==== EXCERPTED RECORDS ====

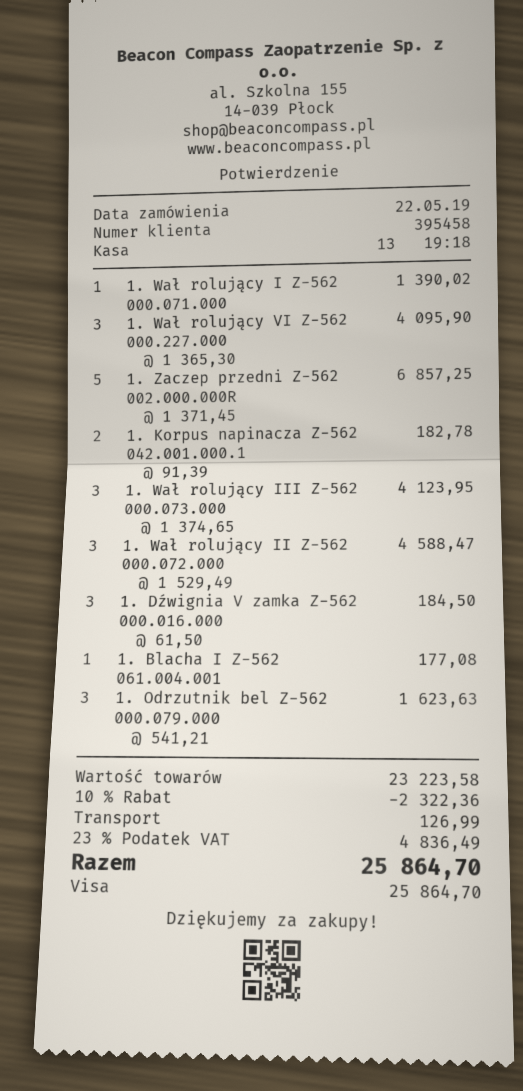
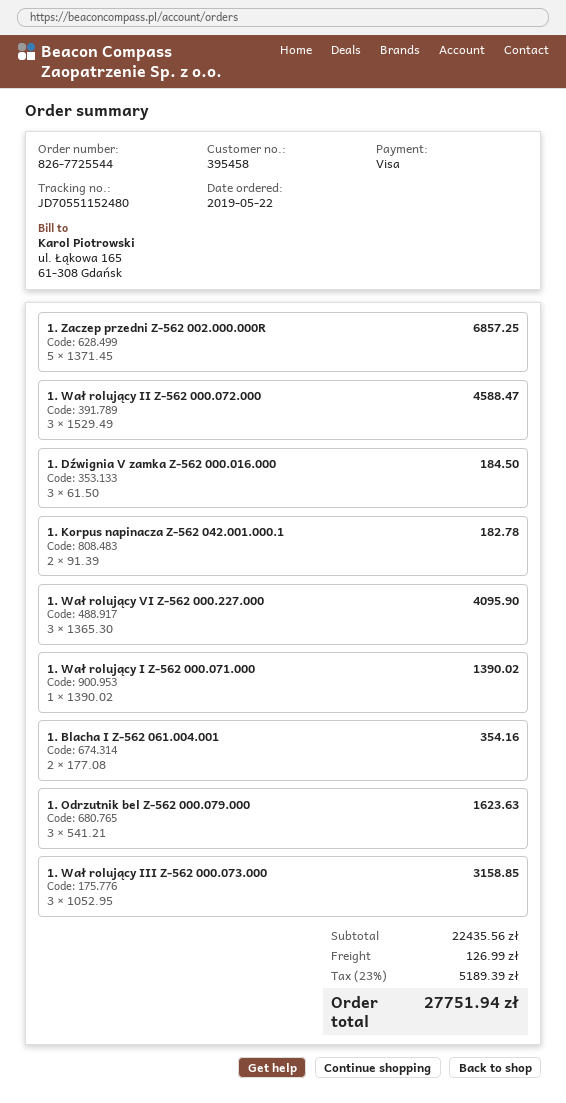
1. Wał rolujący III Z-562 000.073.000: 3 x 1374.65 = 4123.95 -> 3 x 1052.95 = 3158.85
1. Blacha I Z-562 061.004.001: 1 x 177.08 = 177.08 -> 2 x 177.08 = 354.16
subtotal: 23223.58 -> 22435.56
discount: 10% = 2322.36 -> none
tax: 23% = 4836.49 -> 23% = 5189.39
total: 25864.70 -> 27751.94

====

WHAT IS REQUIRED –
Repeat the material exactly. Any picture in it should be dropped.

OUTPUT OF THE EXERCISE –
1. Wał rolujący III Z-562 000.073.000: 3 x 1374.65 = 4123.95 -> 3 x 1052.95 = 3158.85
1. Blacha I Z-562 061.004.001: 1 x 177.08 = 177.08 -> 2 x 177.08 = 354.16
subtotal: 23223.58 -> 22435.56
discount: 10% = 2322.36 -> none
tax: 23% = 4836.49 -> 23% = 5189.39
total: 25864.70 -> 27751.94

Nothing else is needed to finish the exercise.